Compute the number of lines in the following data that include the word "border", and output that number alone.

Web page edit records:
+---+

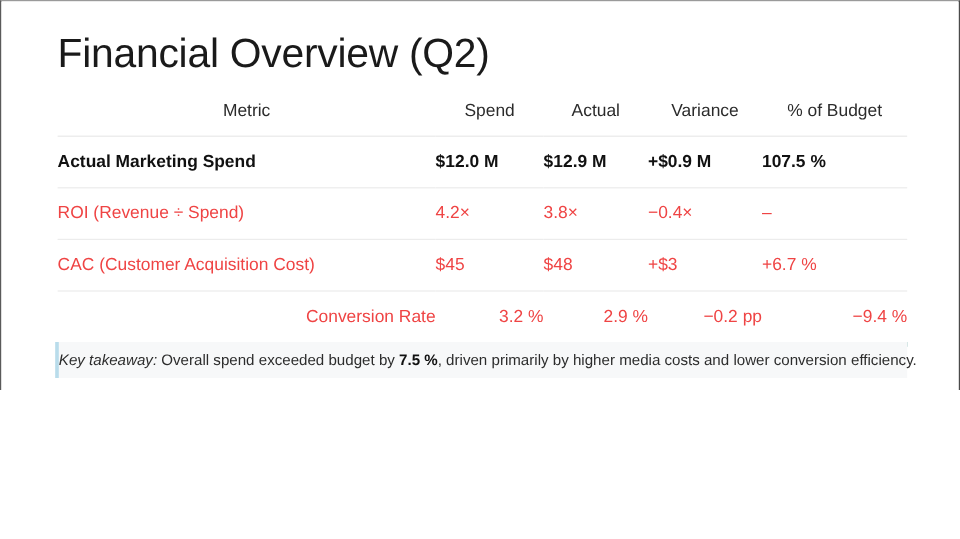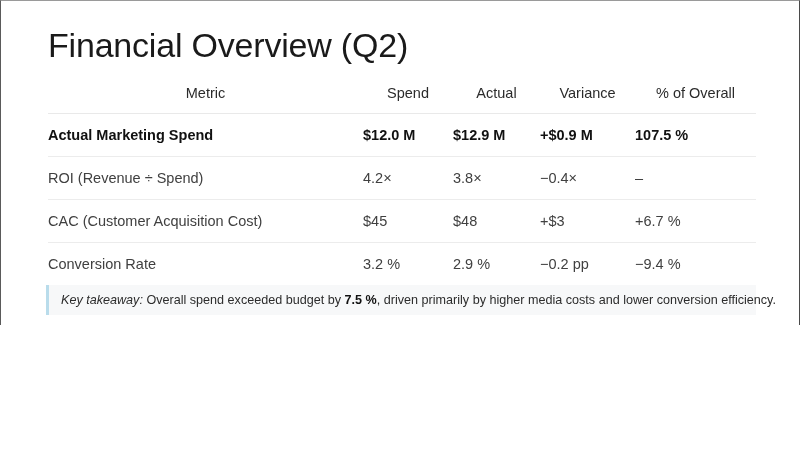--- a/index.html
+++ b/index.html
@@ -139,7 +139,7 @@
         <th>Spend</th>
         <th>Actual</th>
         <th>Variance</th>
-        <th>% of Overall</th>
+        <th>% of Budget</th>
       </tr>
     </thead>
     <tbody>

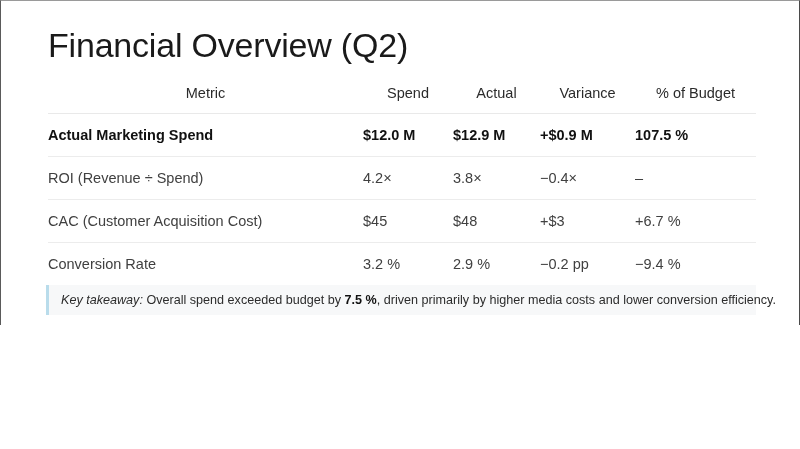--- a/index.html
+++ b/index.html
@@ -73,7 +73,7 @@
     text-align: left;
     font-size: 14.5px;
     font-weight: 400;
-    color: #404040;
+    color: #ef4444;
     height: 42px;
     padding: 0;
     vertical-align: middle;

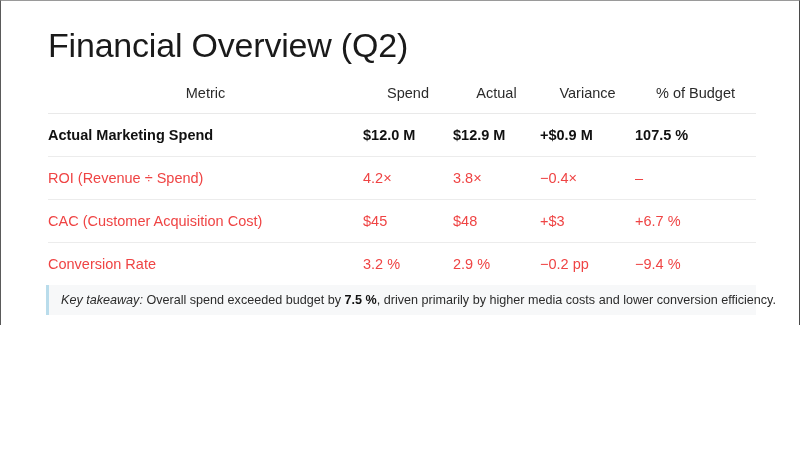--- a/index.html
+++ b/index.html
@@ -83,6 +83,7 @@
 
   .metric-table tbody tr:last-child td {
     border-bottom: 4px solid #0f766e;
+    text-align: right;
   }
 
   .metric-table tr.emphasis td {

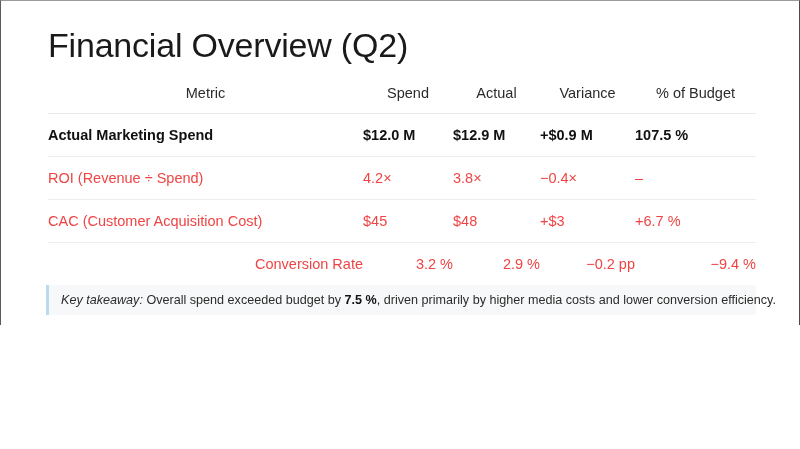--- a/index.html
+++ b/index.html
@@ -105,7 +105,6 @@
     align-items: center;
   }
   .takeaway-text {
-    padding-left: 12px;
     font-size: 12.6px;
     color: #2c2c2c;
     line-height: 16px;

+---+

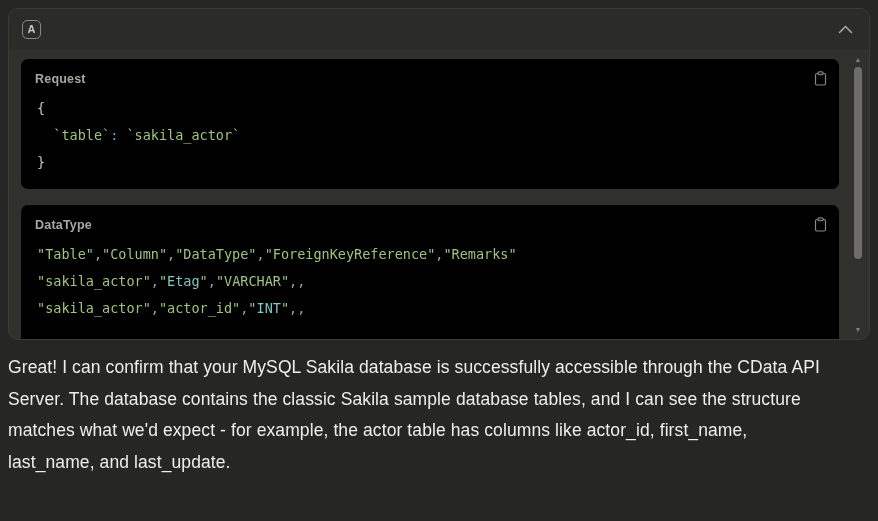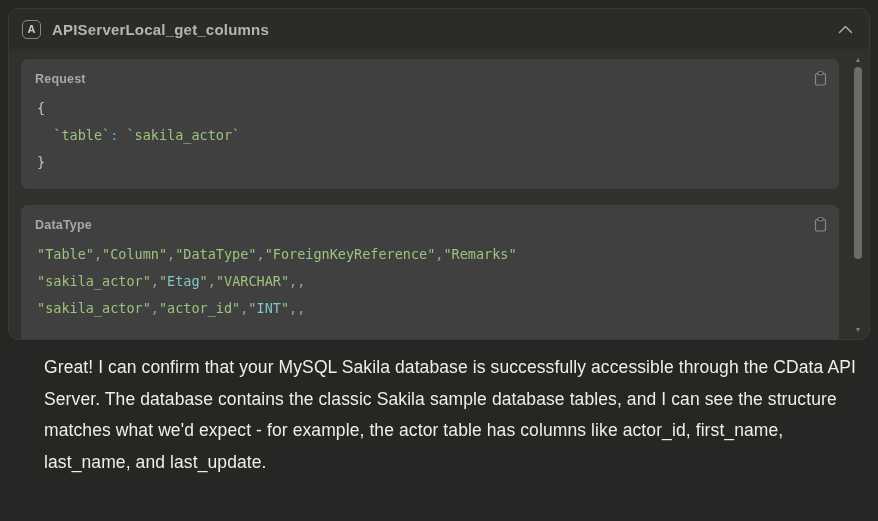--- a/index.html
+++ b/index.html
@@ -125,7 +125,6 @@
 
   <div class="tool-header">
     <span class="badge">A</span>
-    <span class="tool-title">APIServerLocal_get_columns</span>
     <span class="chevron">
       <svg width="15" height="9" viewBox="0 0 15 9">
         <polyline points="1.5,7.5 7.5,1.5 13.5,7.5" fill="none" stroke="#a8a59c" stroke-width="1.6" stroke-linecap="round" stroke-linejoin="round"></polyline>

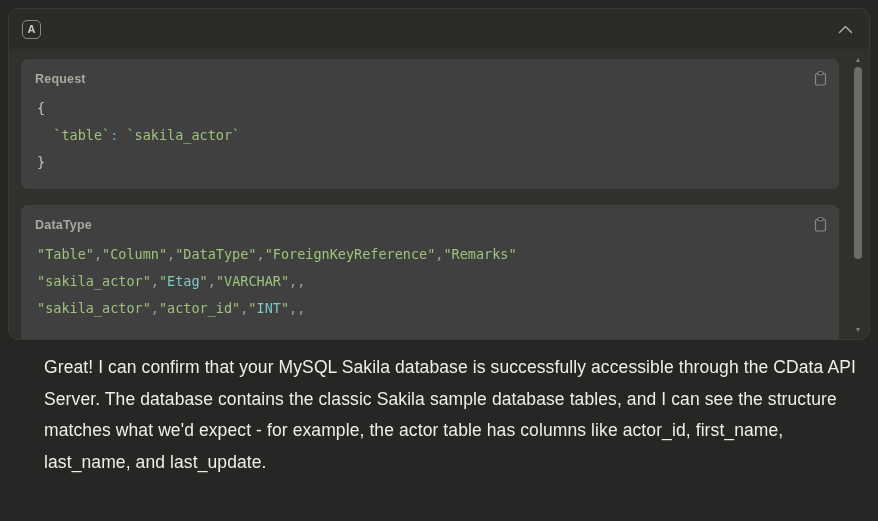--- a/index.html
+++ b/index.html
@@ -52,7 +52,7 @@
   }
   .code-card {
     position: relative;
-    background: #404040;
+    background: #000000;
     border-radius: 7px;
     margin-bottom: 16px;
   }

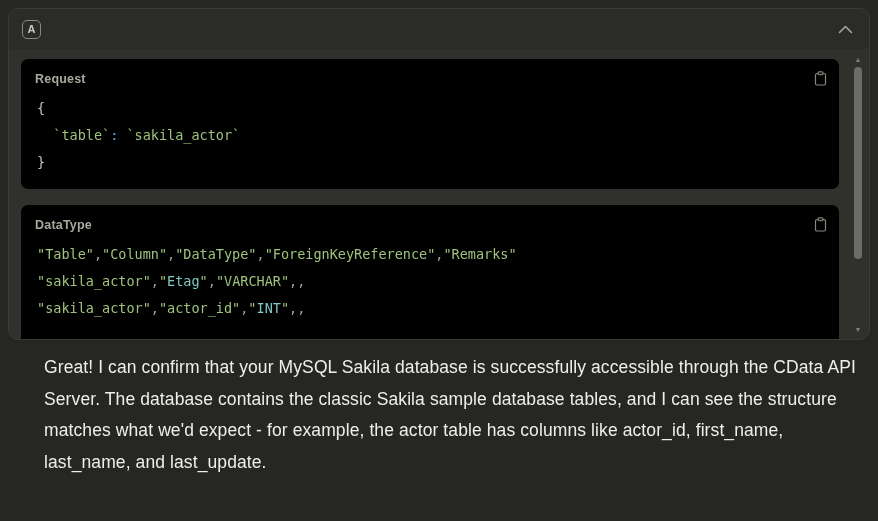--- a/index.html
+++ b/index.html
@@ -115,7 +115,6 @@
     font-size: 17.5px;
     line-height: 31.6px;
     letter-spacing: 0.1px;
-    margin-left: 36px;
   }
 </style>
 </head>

+---+

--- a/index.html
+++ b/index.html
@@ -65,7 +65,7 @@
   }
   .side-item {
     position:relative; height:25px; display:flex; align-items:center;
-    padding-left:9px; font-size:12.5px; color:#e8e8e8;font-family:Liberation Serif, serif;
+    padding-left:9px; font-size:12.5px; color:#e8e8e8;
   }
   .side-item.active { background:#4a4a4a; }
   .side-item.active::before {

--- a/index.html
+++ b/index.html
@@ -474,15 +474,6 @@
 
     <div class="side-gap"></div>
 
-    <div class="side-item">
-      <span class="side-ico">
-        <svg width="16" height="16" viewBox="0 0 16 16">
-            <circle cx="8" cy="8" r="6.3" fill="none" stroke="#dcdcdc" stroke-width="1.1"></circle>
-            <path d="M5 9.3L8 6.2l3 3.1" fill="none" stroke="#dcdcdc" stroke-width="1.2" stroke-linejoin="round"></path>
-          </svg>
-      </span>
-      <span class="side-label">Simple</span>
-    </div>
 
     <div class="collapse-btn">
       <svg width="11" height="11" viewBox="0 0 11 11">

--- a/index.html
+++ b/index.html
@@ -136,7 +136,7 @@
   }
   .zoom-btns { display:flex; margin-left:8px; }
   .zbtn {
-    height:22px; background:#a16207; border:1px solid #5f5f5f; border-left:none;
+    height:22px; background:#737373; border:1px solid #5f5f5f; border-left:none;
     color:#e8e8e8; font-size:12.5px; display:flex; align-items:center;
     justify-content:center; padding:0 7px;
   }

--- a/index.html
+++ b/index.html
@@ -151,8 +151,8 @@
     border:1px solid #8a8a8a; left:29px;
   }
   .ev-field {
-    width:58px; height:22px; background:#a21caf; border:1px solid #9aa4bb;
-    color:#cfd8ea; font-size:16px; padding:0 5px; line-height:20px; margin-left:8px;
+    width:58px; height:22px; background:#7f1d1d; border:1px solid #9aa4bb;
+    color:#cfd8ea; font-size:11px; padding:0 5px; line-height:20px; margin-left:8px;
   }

+---+

**SOLVED EXERCISE:** 7